Haut and his team examined U.S. national trauma data from 2010-2012 on more than 100,000 teens and adults treated at 298 urban hospitals for gunshot and stab wounds.
A disproportionate share of the patients who died as a result of their wounds had been brought to the hospital in ground emergency vehicles - nearly 12 percent, compared to 2 percent of those transported in private vehicles.
"We've built this amazing system of trauma and trauma centers that do a great job," Haut said. "It turns out that maybe this pre-hospital system isn't as beneficial as we originally thought for this small, narrow range of patients."
Johnson, however, warned that driving an injured loved one to the hospital after a gunshot wound or stabbing could carry its own risks.
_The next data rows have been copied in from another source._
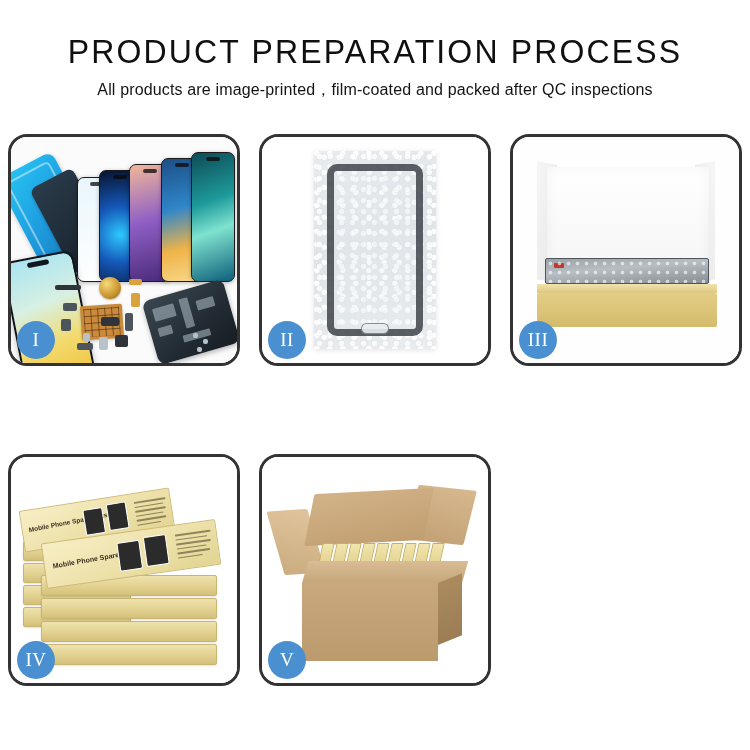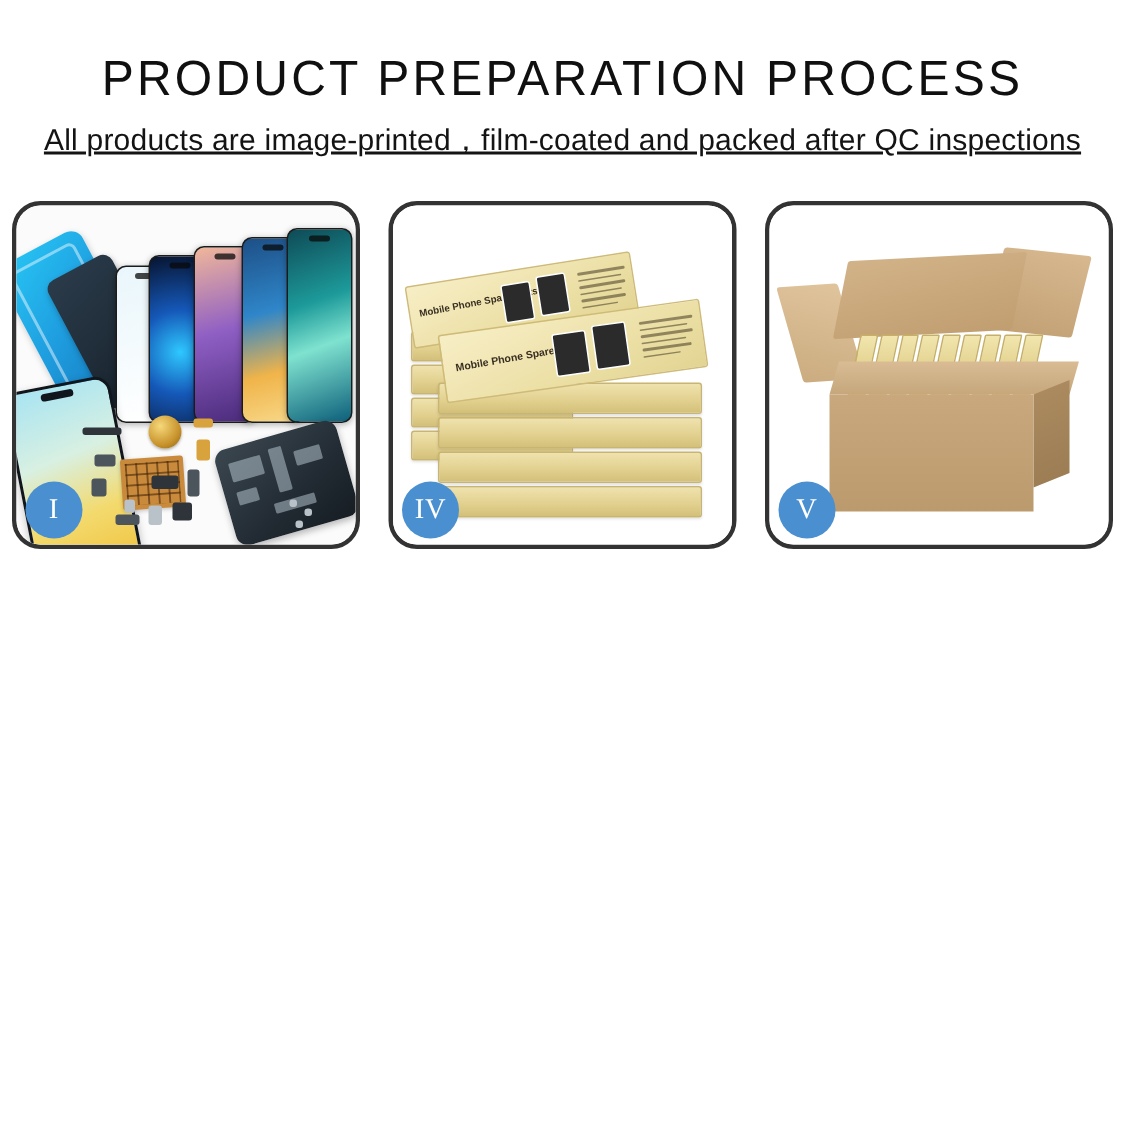--- a/index.html
+++ b/index.html
@@ -36,12 +36,11 @@
   .subtitle {
     margin-top: 10px;
     font-family: "Liberation Sans", sans-serif;
-    font-size: 20px;
+    font-size: 16px;
     font-weight: 400;
     color: #141414;
     letter-spacing: 0.15px;
     white-space: nowrap;
-    text-decoration: underline;
   }
 
   

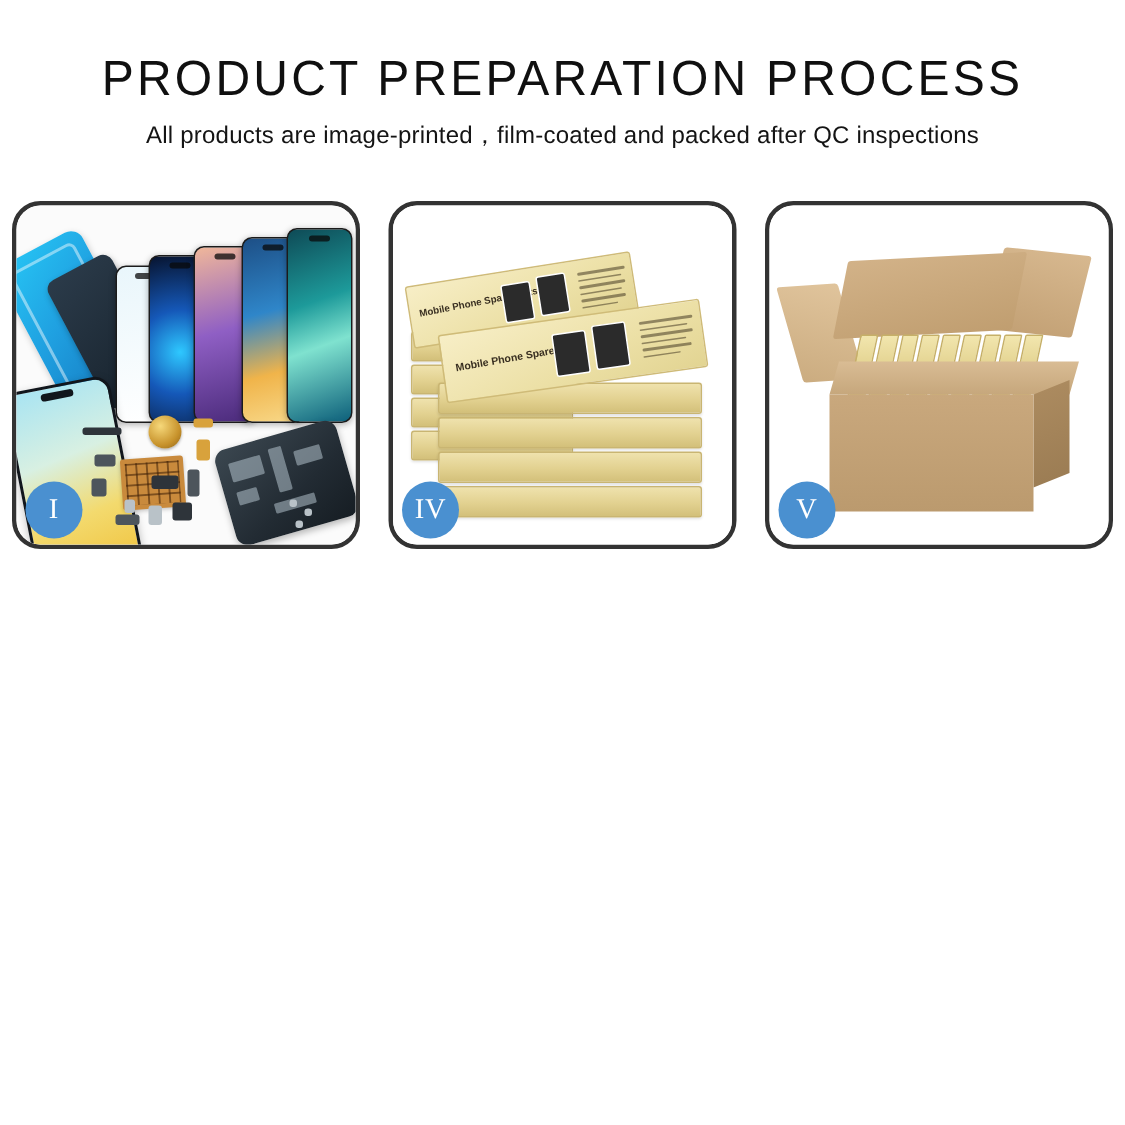--- a/index.html
+++ b/index.html
@@ -486,6 +486,13 @@
       <div class="badge">I</div>
     </div>
 
+    <div class="panel">
+      <div class="panel-inner p2">
+        <div class="wrap-bg"></div>
+        <div class="screen-outline"></div>
+      </div>
+      <div class="badge">II</div>
+    </div>
 
 
     <div class="panel">

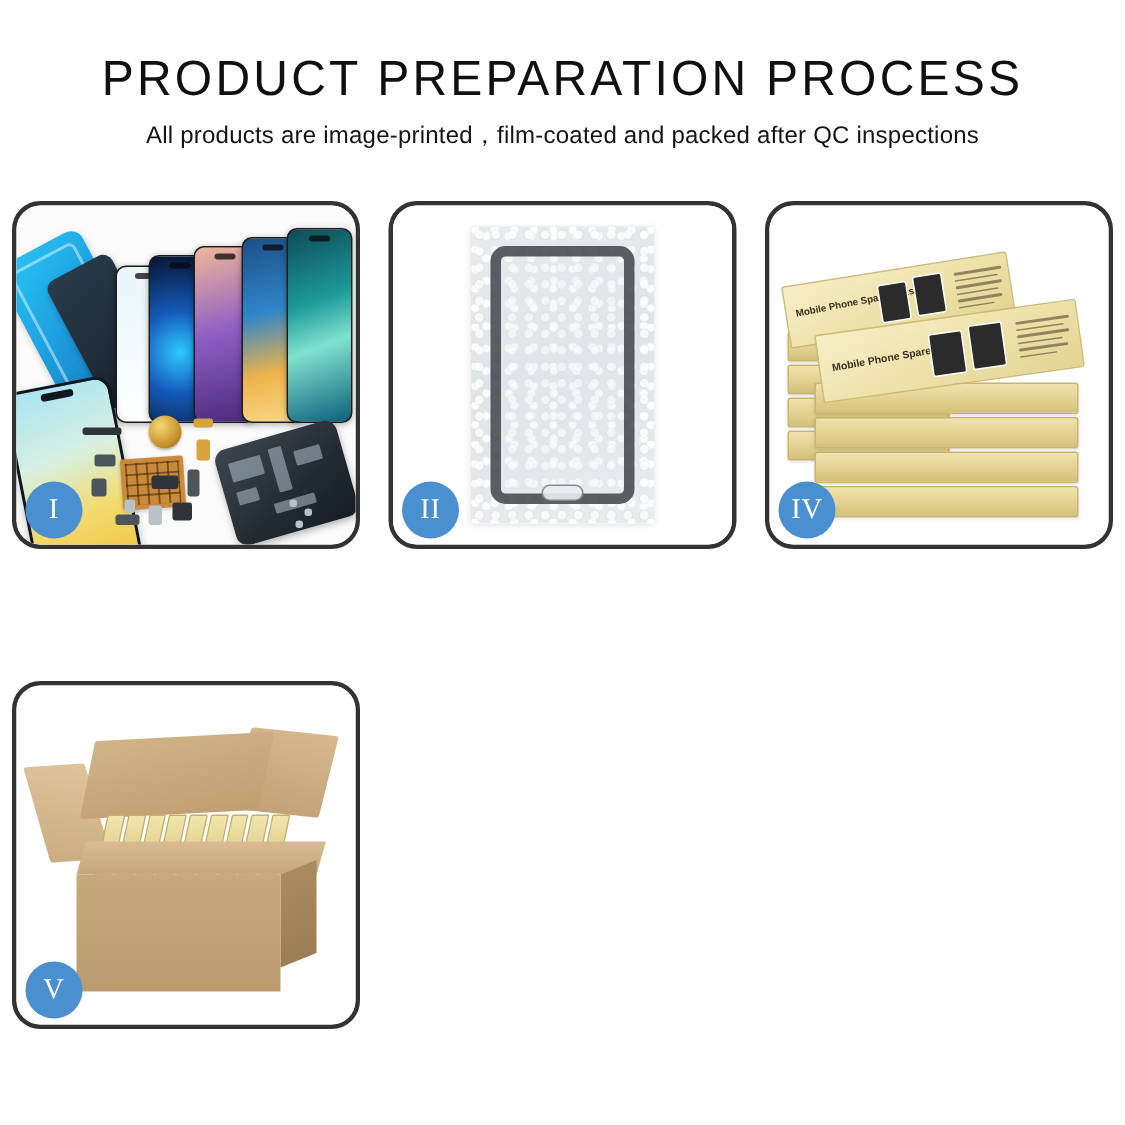--- a/index.html
+++ b/index.html
@@ -494,6 +494,19 @@
       <div class="badge">II</div>
     </div>
 
+    <div class="panel">
+      <div class="panel-inner p3">
+        <div class="flap-l"></div>
+        <div class="flap-r"></div>
+        <div class="foam"></div>
+        <div class="kbox-inner">
+          <span class="red-mark"></span>
+        </div>
+        <div class="kbox-lip"></div>
+        <div class="kbox-front"></div>
+      </div>
+      <div class="badge">III</div>
+    </div>
 
     <div class="panel">
       <div class="panel-inner p4">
"These are very stressful situations, and the potential for downstream problems, such as car crashes related to driving under these circumstances, is not well understood," he said.
Johnson and Haut both previously worked in Philadelphia, where police officers routinely drive shooting and stabbing victims to nearby trauma centers. Haut's experience in Philadelphia, where he saw police, relatives and friends regularly transport gunshot victims to emergency rooms, compared to his experience in Baltimore, where victims tend to wait for ambulances, prompted the research, he said.
Johnson cautioned that Philadelphia's system is unique.
"These are specially trained officers working in a system familiar with this practice with very short transport times in a dense, urban area," he said. "It may not work in other systems."